Goal of the exercise: Scan the records below and report how many lines contain the word "Laporan", giving the number by itself.
** Opening Extracted records block **
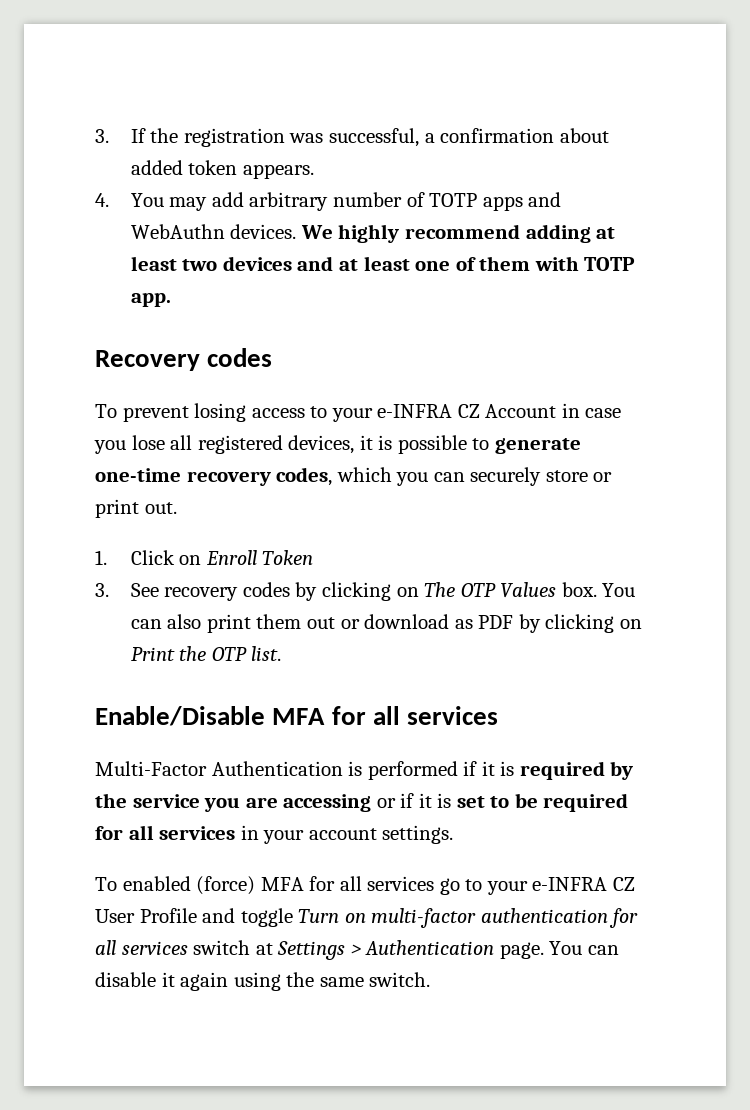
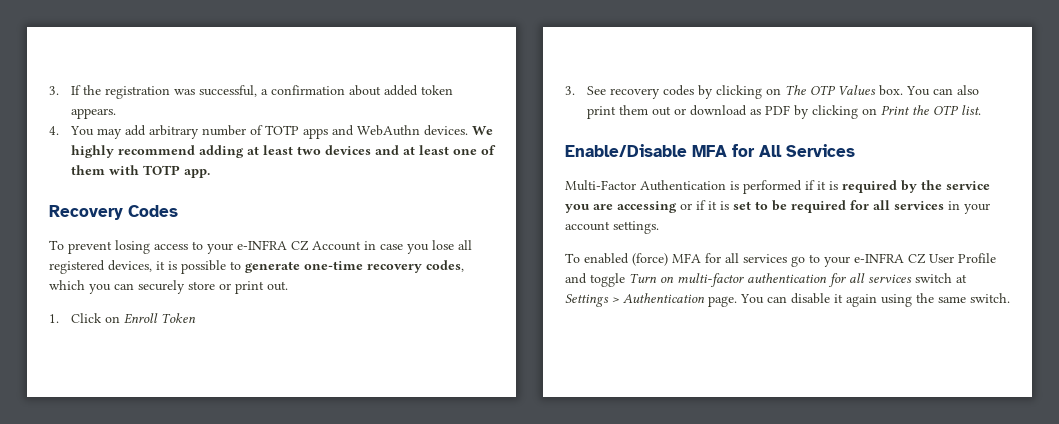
- Recovery codes
+ Recovery Codes
- Enable/Disable MFA for all services
+ Enable/Disable MFA for All Services

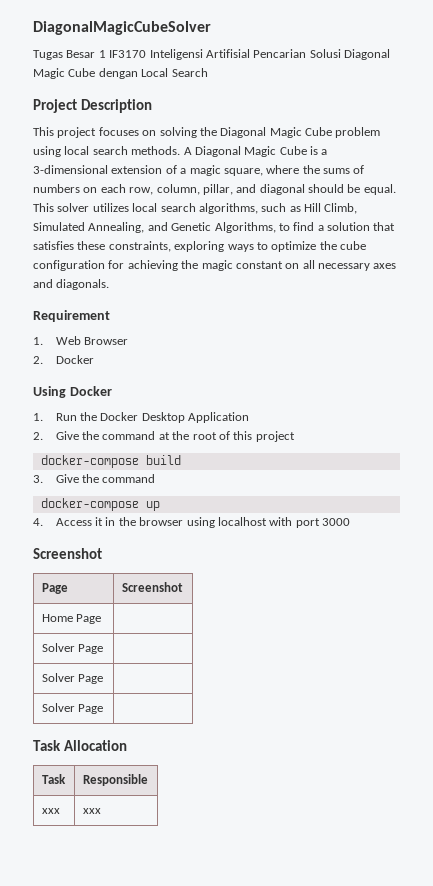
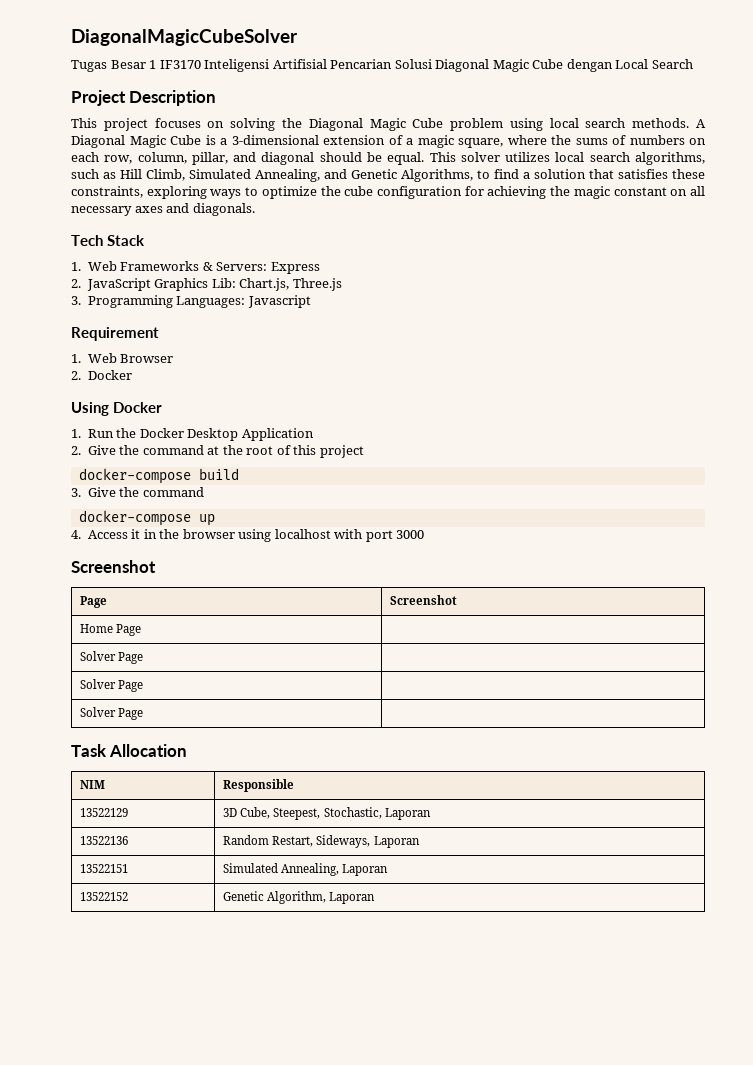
+ Tech Stack
+ 1. Web Frameworks & Servers: Express
+ 2. JavaScript Graphics Lib: Chart.js, Three.js
+ 3. Programming Languages: Javascript
- Task | Responsible
+ NIM | Responsible
- xxx | xxx
+ 13522129 | 3D Cube, Steepest, Stochastic, Laporan
+ 13522136 | Random Restart, Sideways, Laporan
+ 13522151 | Simulated Annealing, Laporan
+ 13522152 | Genetic Algorithm, Laporan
** Closing Extracted records block **
Answer to the problem: 4